Dol: (masih di posisi saling membelakangi dengan Hanel, mengangguk)


Hanel: Kali ini, bisakah kau yang beritahu aku tentang itu? Tentang batu-batu tersebut?


Dol: (dengan suara bergetar membaca ayatNya)

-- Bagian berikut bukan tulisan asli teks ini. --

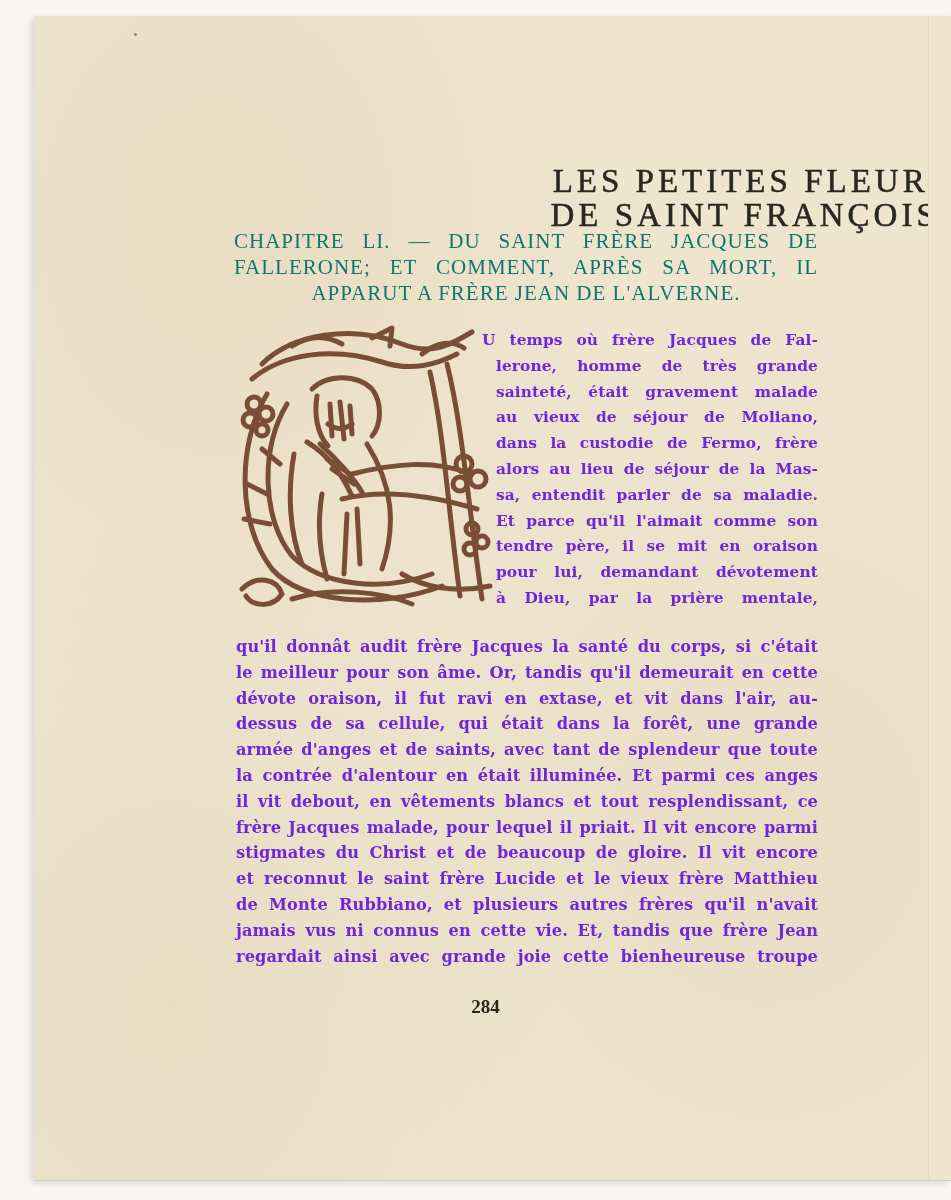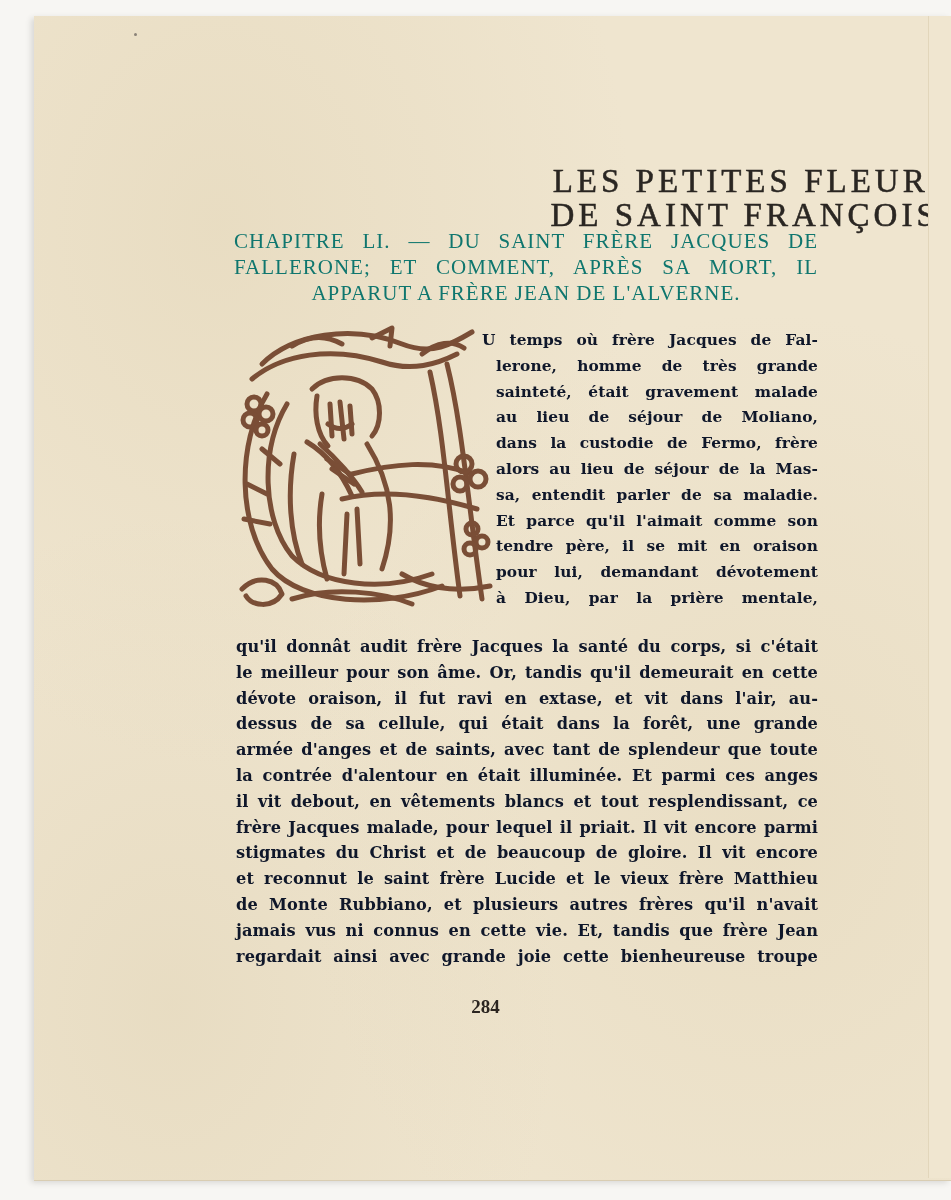"U temps où frère Jacques" .body-text { color: #0f172a -> #6d28d9 }
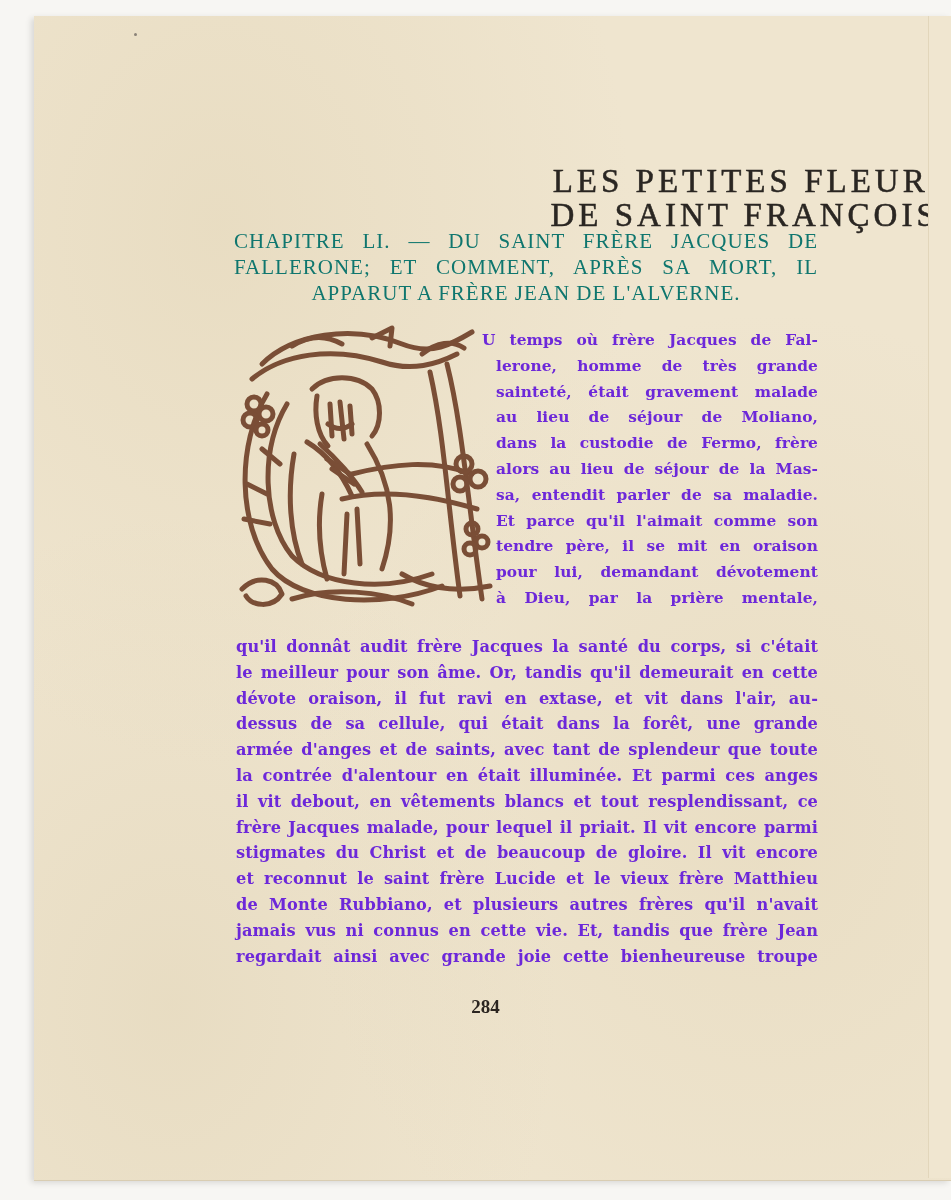"au lieu de séjour de" span.ln { text: lieu -> vieux }
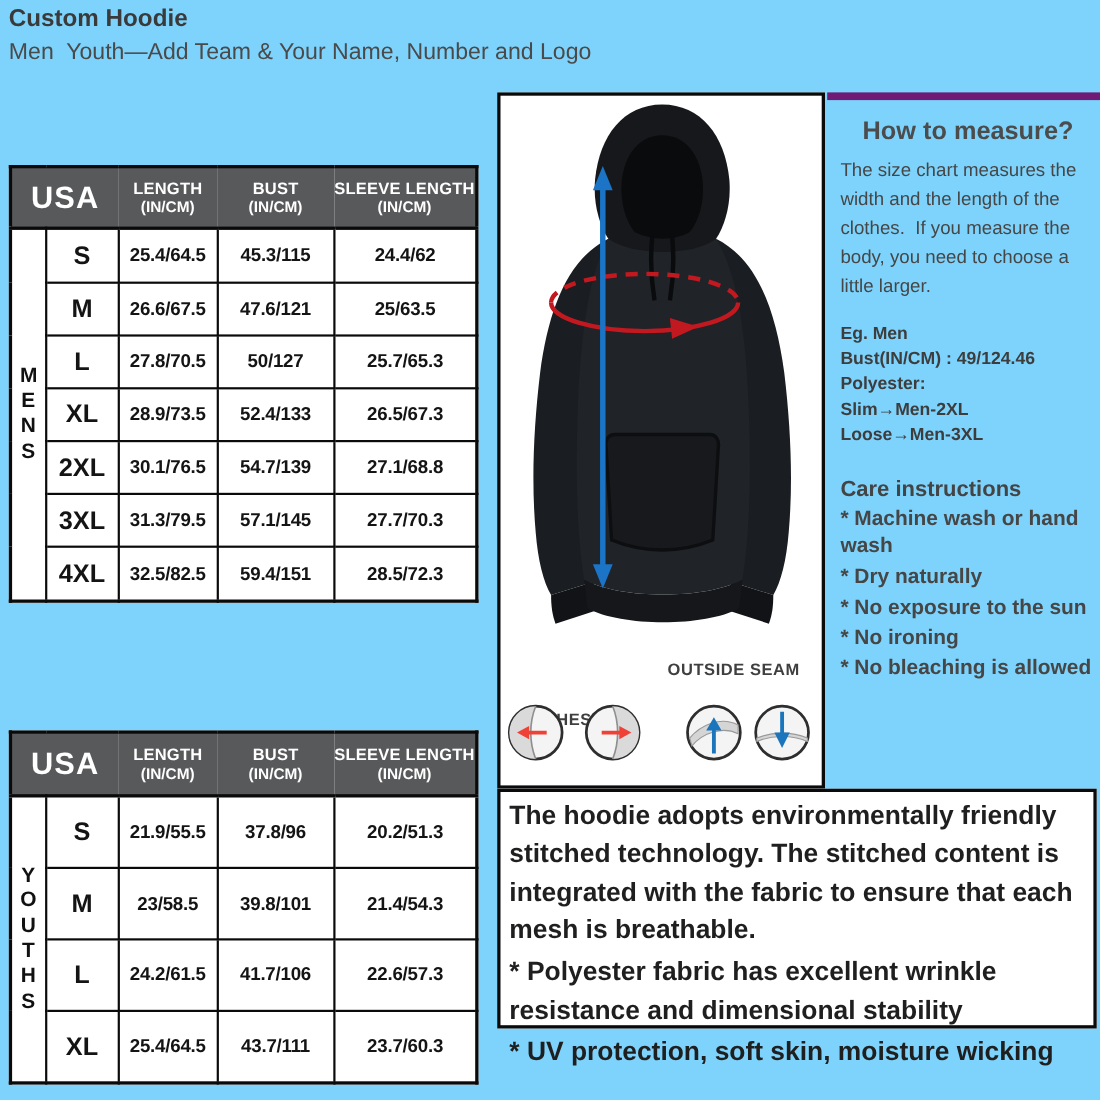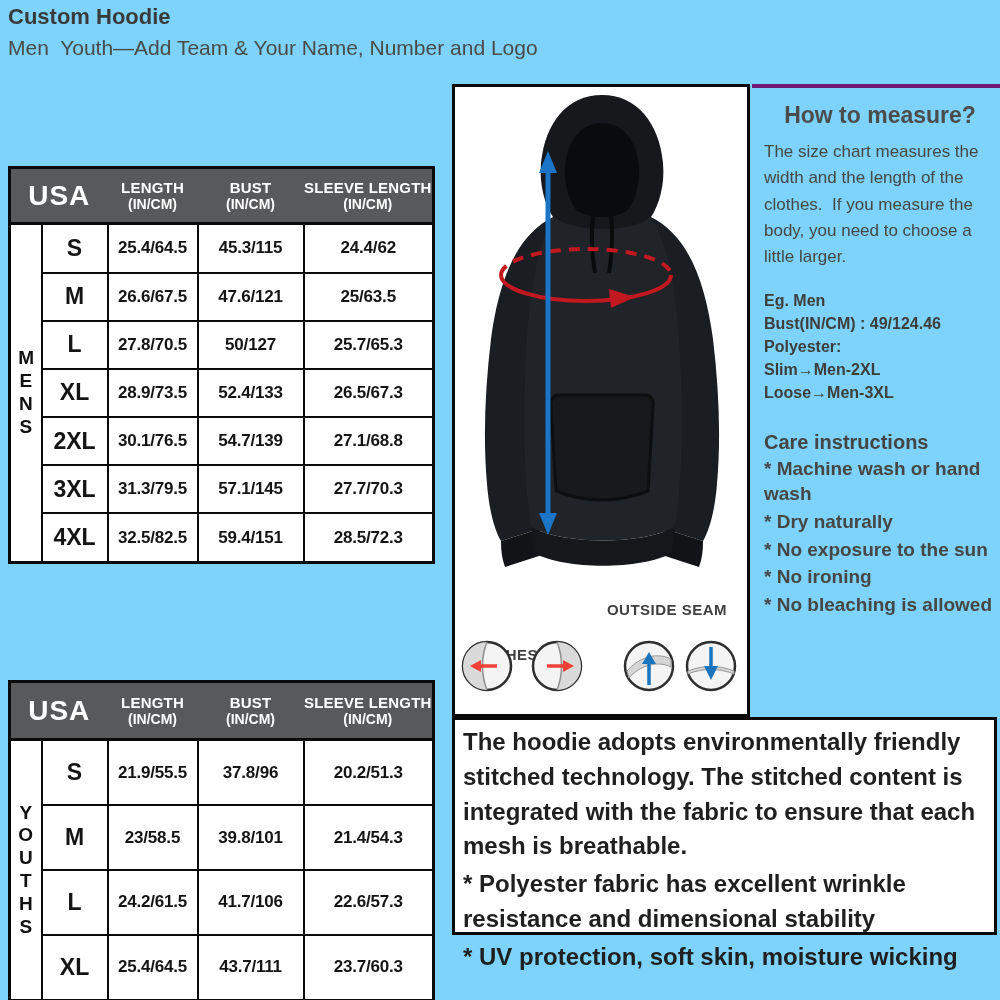"How to measure?" .howto-panel { border-top: 4px solid #701a75 -> 7px solid #701a75 }
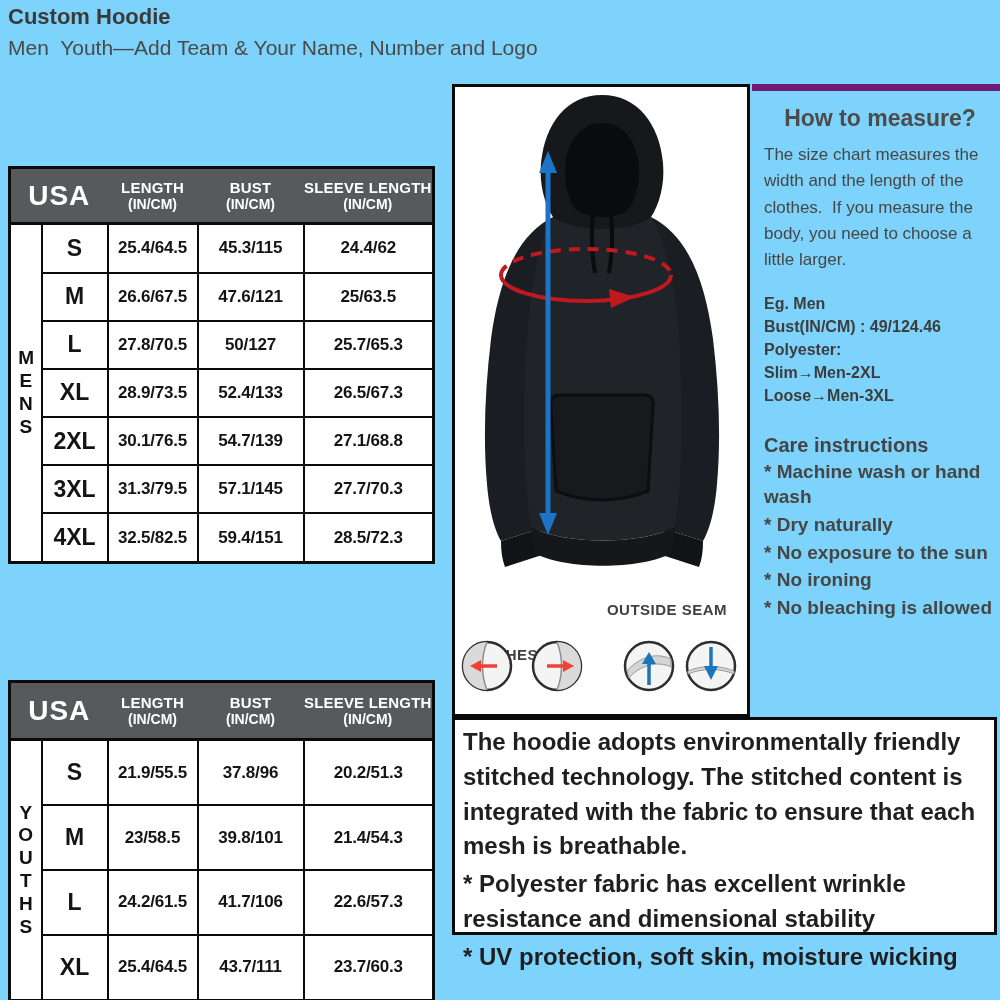"USA" table.size-table { margin-top: 16px -> none }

ثُمَّ قَسَتْ قُلُوْبُكُمْ مِّنْۢ بَعْدِ ذٰلِكَ فَهِيَ كَالْحِجَارَةِ اَوْ اَشَدُّ قَسْوَةً ۗ وَاِنَّ مِنَ الْحِجَارَةِ لَمَا يَتَفَجَّرُ مِنْهُ الْاَنْهٰرُ ۗ وَاِنَّ مِنْهَا لَمَا يَشَّقَّقُ فَيَخْرُجُ مِنْهُ الْمَاۤءُ ۗوَاِنَّ مِنْهَا لَمَا يَهْبِطُ مِنْ خَشْيَةِ اللّٰهِ ۗوَمَا اللّٰهُ بِغَافِلٍ عَمَّا تَعْمَلُوْنَ

"Kemudian setelah itu hatimu menjadi keras, sehingga (hatimu) seperti batu, bahkan lebih keras. Padahal dari batu-batu itu pasti ada sungai-sungai yang (airnya) memancar daripadanya. Ada pula yang terbelah lalu keluarlah mata air daripadanya. Dan ada pula yang meluncur jatuh karena takut kepada Allah. Dan Allah tidaklah lengah terhadap apa yang kamu kerjakan."

 

Hanel: Benar Dol, jangan lupakan ayat itu... terutama bagian akhirnya. Wamallahu bighofilin 'amma ta'malun. Dan dari kalimat ini, semoga tumbuh cinta, harap dan takut di hati kita. Hati, yang pada masa hidupnya, pernah sekali atau berkali-kali memasuki masa menjelma seperti batu, atau bahkan lebih keras lagi.


The End.


***


Keterangan: Tulisan ini juga diikutkan dalam komunitas #1m1c (Satu Minggu Satu Cerita). Berbagi satu cerita, satu minggu.